** Opening Material for this task block **

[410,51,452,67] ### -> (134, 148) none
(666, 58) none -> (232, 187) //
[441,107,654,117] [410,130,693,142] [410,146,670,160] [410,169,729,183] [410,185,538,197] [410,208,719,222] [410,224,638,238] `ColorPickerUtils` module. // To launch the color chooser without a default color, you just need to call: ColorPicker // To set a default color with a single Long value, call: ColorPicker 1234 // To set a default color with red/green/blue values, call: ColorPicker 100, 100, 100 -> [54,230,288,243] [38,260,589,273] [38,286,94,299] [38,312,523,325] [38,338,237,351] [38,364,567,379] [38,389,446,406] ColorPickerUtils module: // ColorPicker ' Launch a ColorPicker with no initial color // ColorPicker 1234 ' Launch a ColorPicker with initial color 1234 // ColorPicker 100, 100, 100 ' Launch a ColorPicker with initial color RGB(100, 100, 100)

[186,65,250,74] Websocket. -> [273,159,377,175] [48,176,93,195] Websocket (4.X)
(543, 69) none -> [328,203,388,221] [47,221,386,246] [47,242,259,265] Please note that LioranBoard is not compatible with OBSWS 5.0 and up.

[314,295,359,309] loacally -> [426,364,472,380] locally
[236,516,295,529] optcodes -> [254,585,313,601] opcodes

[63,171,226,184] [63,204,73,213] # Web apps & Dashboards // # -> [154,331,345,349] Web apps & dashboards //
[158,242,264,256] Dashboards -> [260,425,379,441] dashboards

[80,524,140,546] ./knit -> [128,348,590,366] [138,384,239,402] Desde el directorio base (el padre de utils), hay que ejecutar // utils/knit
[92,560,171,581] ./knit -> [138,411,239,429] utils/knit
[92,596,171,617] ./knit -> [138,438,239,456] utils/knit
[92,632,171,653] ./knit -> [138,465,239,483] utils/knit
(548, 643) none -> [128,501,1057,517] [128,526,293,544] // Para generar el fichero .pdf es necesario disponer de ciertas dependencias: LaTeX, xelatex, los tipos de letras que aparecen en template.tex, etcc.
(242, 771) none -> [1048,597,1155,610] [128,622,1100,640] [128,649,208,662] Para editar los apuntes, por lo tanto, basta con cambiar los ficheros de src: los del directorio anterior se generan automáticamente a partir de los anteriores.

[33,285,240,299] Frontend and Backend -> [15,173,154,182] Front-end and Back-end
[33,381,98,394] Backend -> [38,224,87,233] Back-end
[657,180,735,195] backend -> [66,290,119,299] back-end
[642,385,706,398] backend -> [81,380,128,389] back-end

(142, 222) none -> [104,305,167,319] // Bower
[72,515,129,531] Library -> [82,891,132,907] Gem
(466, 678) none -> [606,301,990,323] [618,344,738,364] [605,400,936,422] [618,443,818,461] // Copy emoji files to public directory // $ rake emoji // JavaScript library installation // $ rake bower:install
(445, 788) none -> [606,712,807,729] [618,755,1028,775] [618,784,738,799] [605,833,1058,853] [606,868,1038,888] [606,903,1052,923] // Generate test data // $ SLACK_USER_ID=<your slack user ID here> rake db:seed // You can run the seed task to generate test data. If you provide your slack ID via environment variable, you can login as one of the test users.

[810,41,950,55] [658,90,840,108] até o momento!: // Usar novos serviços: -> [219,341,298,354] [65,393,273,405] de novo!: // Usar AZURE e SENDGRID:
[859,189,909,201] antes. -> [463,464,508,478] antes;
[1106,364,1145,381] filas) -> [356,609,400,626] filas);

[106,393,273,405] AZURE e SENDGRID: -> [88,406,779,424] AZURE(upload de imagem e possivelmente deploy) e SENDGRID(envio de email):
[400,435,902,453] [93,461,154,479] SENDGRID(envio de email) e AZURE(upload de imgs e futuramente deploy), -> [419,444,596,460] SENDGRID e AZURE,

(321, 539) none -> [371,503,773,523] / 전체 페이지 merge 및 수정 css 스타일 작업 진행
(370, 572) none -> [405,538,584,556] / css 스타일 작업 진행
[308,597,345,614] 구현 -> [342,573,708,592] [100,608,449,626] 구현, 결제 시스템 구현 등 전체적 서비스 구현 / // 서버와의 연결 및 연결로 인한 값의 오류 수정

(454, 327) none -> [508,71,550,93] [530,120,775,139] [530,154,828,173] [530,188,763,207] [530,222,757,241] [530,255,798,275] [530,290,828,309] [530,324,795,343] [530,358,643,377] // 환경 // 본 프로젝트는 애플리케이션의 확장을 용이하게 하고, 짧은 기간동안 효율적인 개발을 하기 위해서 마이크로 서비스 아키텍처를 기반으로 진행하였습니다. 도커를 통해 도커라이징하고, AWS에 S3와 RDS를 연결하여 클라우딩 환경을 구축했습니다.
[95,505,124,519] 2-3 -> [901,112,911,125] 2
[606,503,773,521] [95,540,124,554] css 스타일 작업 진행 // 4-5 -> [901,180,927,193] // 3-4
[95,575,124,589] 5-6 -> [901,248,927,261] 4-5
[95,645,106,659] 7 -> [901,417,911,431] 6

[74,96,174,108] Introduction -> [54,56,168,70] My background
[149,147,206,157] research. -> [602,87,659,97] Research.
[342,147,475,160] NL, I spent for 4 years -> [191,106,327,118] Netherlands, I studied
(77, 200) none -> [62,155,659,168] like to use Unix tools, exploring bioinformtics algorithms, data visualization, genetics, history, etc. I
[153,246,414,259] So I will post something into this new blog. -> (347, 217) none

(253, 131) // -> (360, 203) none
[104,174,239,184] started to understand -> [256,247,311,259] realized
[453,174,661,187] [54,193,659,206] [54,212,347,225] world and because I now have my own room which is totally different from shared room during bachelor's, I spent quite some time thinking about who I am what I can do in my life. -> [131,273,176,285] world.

** Closing Material for this task block **

Assigned task.
Check each line of the records above for the word "Para", count the lines that have it, and give only the count.

Answer to this exercise.
2